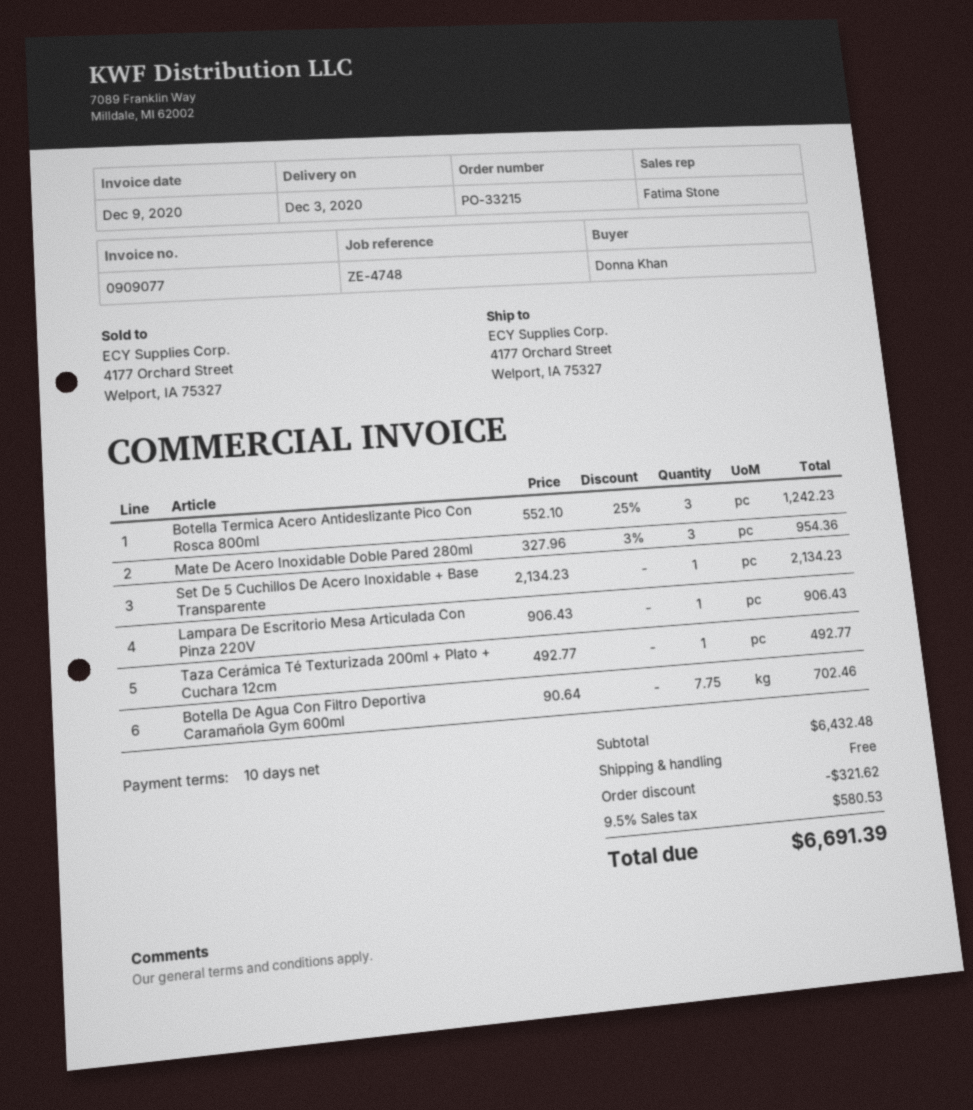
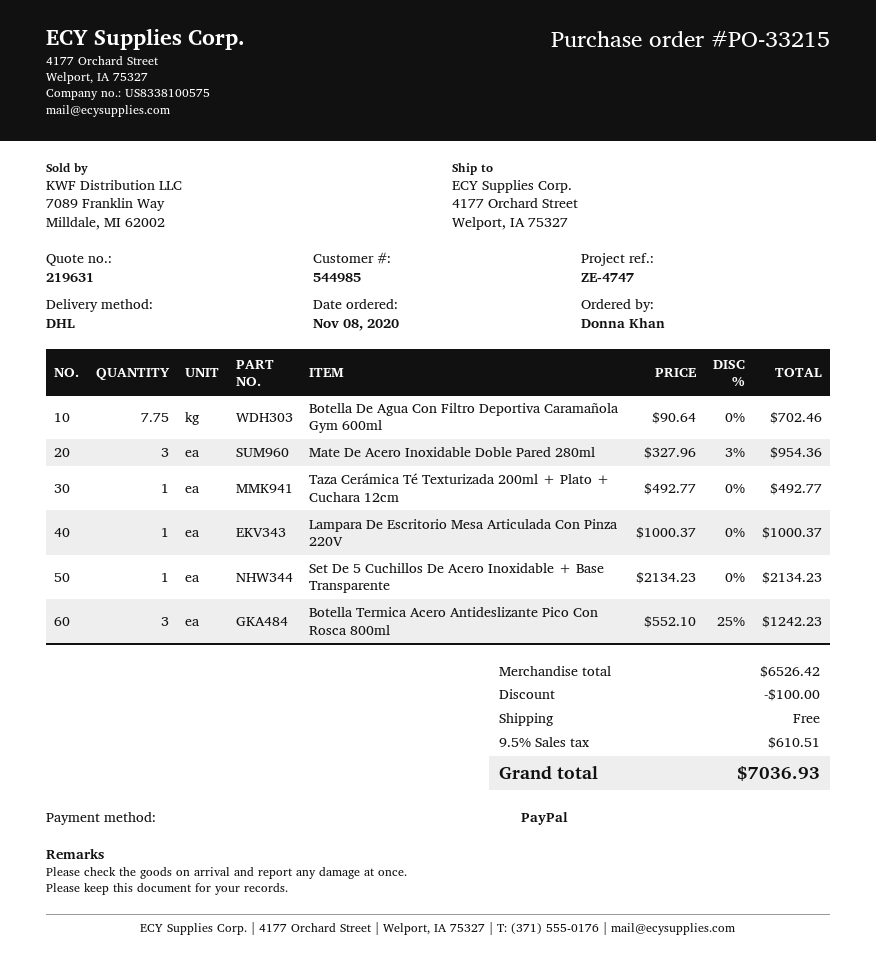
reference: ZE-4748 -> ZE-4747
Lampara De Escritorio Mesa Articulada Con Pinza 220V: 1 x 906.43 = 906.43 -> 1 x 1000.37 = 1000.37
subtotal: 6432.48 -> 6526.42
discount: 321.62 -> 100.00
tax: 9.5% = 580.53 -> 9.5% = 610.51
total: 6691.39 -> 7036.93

* * *

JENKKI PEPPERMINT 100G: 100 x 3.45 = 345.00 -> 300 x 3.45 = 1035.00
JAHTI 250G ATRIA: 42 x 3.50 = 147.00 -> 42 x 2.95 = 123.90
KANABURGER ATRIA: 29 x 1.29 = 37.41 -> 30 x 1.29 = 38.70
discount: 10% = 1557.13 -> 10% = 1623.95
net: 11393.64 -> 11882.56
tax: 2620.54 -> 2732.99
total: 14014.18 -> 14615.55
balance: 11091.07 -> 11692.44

* * *

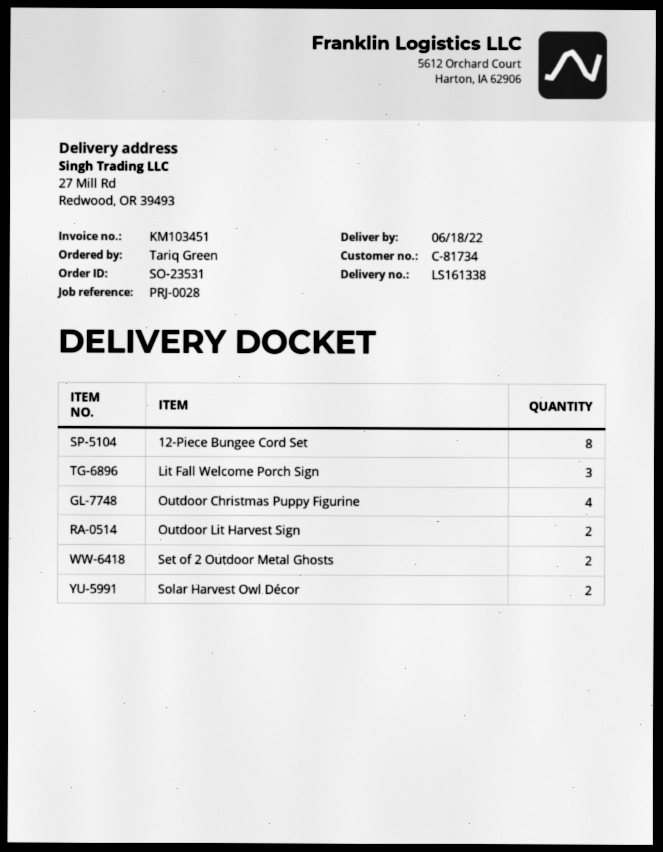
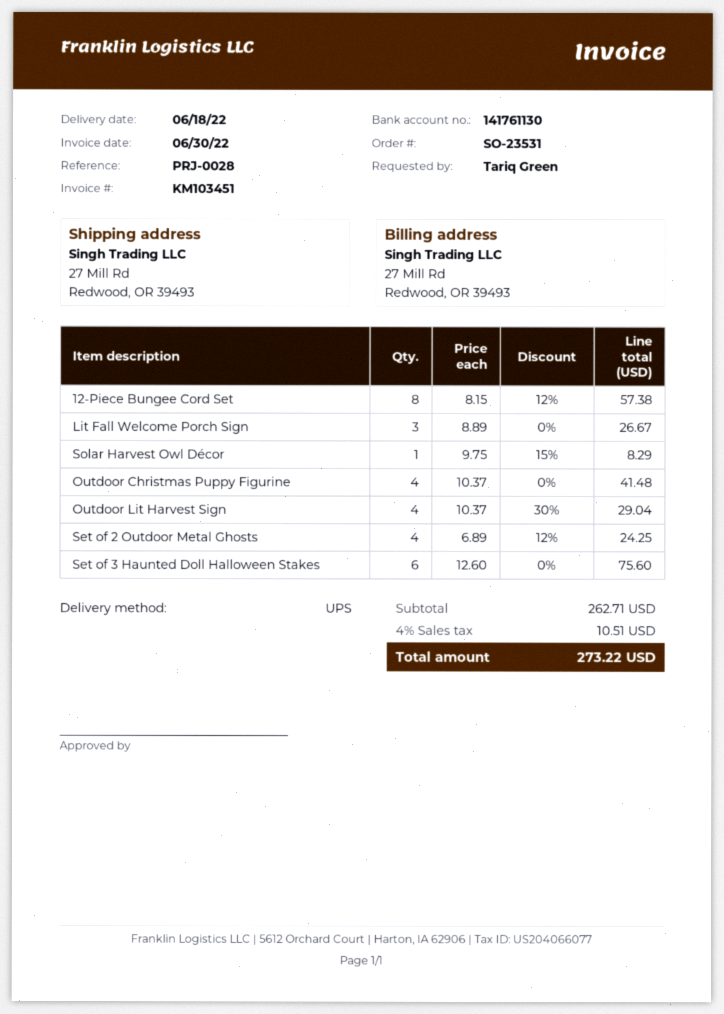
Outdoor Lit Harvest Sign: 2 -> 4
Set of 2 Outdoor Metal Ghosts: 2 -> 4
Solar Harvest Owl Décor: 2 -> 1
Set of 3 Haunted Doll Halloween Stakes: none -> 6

Task to carry out
Will you return exactly the lines above from the one with "reference: ZE-4748 -> ZE-4747" down to the one with "total: 6691.39 -> 7036.93", counting both as part of the range?

Output of the task
reference: ZE-4748 -> ZE-4747
Lampara De Escritorio Mesa Articulada Con Pinza 220V: 1 x 906.43 = 906.43 -> 1 x 1000.37 = 1000.37
subtotal: 6432.48 -> 6526.42
discount: 321.62 -> 100.00
tax: 9.5% = 580.53 -> 9.5% = 610.51
total: 6691.39 -> 7036.93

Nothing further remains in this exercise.